(Task input)

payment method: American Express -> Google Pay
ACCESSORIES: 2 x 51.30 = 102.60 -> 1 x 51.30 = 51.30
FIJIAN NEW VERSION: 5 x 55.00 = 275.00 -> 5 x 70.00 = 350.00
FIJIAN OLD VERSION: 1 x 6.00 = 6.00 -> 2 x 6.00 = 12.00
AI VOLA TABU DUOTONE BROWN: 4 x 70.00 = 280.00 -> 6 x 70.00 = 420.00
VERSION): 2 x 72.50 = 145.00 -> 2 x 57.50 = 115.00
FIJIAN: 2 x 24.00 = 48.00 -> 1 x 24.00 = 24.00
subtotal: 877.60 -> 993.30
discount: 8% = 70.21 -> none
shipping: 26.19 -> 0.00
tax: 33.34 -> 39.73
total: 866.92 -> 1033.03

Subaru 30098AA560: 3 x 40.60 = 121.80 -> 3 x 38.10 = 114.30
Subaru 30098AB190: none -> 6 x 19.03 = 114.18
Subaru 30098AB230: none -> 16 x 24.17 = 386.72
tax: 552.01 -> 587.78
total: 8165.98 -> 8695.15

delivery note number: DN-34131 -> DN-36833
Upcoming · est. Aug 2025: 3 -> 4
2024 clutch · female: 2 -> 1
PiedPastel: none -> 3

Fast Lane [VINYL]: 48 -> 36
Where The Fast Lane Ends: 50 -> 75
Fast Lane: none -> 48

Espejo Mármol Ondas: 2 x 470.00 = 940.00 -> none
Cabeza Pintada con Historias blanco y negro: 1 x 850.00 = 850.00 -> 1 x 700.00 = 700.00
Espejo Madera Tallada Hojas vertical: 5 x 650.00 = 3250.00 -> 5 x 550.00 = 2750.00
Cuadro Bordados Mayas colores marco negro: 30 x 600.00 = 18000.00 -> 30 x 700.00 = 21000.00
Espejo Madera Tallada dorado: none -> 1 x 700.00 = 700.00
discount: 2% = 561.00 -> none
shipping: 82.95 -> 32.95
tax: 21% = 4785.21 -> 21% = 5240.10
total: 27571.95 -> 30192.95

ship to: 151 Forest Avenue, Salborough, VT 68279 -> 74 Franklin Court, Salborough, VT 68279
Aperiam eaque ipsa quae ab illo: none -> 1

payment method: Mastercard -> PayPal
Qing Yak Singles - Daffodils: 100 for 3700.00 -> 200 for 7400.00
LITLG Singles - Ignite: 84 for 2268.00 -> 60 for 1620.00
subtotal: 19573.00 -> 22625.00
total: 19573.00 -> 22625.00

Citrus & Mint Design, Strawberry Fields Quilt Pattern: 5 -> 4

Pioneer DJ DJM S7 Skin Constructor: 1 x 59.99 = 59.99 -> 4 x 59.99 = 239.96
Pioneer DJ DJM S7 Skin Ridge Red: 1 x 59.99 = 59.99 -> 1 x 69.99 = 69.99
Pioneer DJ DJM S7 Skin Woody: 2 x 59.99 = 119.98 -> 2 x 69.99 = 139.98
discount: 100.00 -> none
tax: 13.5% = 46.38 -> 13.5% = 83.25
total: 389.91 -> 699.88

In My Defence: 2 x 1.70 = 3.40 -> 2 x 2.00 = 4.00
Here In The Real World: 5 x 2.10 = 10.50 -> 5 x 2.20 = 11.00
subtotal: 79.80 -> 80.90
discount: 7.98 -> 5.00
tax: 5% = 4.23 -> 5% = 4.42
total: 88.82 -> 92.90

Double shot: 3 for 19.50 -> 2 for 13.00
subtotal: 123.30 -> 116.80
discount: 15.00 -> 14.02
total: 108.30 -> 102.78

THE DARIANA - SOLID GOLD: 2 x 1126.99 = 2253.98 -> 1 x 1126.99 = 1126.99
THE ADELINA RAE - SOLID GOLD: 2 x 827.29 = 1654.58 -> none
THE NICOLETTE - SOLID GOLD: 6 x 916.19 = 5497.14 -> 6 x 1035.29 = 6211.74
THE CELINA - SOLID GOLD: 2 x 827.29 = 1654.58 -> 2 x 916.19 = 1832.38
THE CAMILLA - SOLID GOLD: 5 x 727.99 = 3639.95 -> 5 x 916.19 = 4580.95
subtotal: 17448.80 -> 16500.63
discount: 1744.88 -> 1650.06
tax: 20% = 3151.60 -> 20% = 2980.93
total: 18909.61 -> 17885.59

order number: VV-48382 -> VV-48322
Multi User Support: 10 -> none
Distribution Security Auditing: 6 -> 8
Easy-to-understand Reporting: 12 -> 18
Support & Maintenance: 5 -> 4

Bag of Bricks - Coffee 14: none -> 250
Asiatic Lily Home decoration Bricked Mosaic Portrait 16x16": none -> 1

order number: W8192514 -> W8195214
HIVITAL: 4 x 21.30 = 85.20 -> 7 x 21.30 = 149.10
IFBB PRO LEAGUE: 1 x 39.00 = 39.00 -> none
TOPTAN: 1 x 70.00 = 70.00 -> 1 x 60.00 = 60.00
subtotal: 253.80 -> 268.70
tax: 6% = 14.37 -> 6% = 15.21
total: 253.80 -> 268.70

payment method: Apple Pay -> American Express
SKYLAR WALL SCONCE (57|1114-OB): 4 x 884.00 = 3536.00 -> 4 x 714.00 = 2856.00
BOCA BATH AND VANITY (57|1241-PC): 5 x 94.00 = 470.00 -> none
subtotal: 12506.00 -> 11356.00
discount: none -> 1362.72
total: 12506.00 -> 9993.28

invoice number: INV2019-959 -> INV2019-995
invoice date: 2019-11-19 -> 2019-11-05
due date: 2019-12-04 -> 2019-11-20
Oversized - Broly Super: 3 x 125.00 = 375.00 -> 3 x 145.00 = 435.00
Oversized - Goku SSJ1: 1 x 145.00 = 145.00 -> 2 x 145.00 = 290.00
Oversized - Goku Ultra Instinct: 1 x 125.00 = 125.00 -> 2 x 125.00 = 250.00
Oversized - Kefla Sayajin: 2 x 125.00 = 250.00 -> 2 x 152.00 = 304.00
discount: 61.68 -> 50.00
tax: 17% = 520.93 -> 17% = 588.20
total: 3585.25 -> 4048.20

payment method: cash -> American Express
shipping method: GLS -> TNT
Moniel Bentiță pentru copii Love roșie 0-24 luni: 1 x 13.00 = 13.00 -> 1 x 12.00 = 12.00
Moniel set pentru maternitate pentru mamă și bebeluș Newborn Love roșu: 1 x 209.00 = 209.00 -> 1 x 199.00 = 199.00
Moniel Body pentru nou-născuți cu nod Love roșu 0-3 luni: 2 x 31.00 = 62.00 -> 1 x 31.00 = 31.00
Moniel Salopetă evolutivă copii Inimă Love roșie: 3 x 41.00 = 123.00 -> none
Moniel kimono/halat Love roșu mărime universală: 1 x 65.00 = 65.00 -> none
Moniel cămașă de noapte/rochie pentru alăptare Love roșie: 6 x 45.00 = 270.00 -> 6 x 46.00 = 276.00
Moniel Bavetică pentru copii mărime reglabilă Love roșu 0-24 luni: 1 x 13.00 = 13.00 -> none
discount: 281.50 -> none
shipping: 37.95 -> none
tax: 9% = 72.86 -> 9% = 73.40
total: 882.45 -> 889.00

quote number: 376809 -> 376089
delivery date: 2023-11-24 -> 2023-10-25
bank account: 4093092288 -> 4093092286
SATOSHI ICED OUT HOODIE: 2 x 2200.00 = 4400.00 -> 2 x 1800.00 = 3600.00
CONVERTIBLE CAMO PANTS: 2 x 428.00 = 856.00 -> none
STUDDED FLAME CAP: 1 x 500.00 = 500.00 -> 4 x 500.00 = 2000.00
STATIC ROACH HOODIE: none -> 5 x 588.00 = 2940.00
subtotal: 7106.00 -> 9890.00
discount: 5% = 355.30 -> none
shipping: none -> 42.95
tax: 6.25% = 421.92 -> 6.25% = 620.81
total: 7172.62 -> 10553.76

(End Task input)

→ **What needs to be done**:
Begin at the line that has "THE NICOLETTE - SOLID" in the entries above; stop after the line that has "Moniel kimono/halat Love". Transcribe exactly those lines and no others.

→ **Solution to the problem**:
THE NICOLETTE - SOLID GOLD: 6 x 916.19 = 5497.14 -> 6 x 1035.29 = 6211.74
THE CELINA - SOLID GOLD: 2 x 827.29 = 1654.58 -> 2 x 916.19 = 1832.38
THE CAMILLA - SOLID GOLD: 5 x 727.99 = 3639.95 -> 5 x 916.19 = 4580.95
subtotal: 17448.80 -> 16500.63
discount: 1744.88 -> 1650.06
tax: 20% = 3151.60 -> 20% = 2980.93
total: 18909.61 -> 17885.59

order number: VV-48382 -> VV-48322
Multi User Support: 10 -> none
Distribution Security Auditing: 6 -> 8
Easy-to-understand Reporting: 12 -> 18
Support & Maintenance: 5 -> 4

Bag of Bricks - Coffee 14: none -> 250
Asiatic Lily Home decoration Bricked Mosaic Portrait 16x16": none -> 1

order number: W8192514 -> W8195214
HIVITAL: 4 x 21.30 = 85.20 -> 7 x 21.30 = 149.10
IFBB PRO LEAGUE: 1 x 39.00 = 39.00 -> none
TOPTAN: 1 x 70.00 = 70.00 -> 1 x 60.00 = 60.00
subtotal: 253.80 -> 268.70
tax: 6% = 14.37 -> 6% = 15.21
total: 253.80 -> 268.70

payment method: Apple Pay -> American Express
SKYLAR WALL SCONCE (57|1114-OB): 4 x 884.00 = 3536.00 -> 4 x 714.00 = 2856.00
BOCA BATH AND VANITY (57|1241-PC): 5 x 94.00 = 470.00 -> none
subtotal: 12506.00 -> 11356.00
discount: none -> 1362.72
total: 12506.00 -> 9993.28

invoice number: INV2019-959 -> INV2019-995
invoice date: 2019-11-19 -> 2019-11-05
due date: 2019-12-04 -> 2019-11-20
Oversized - Broly Super: 3 x 125.00 = 375.00 -> 3 x 145.00 = 435.00
Oversized - Goku SSJ1: 1 x 145.00 = 145.00 -> 2 x 145.00 = 290.00
Oversized - Goku Ultra Instinct: 1 x 125.00 = 125.00 -> 2 x 125.00 = 250.00
Oversized - Kefla Sayajin: 2 x 125.00 = 250.00 -> 2 x 152.00 = 304.00
discount: 61.68 -> 50.00
tax: 17% = 520.93 -> 17% = 588.20
total: 3585.25 -> 4048.20

payment method: cash -> American Express
shipping method: GLS -> TNT
Moniel Bentiță pentru copii Love roșie 0-24 luni: 1 x 13.00 = 13.00 -> 1 x 12.00 = 12.00
Moniel set pentru maternitate pentru mamă și bebeluș Newborn Love roșu: 1 x 209.00 = 209.00 -> 1 x 199.00 = 199.00
Moniel Body pentru nou-născuți cu nod Love roșu 0-3 luni: 2 x 31.00 = 62.00 -> 1 x 31.00 = 31.00
Moniel Salopetă evolutivă copii Inimă Love roșie: 3 x 41.00 = 123.00 -> none
Moniel kimono/halat Love roșu mărime universală: 1 x 65.00 = 65.00 -> none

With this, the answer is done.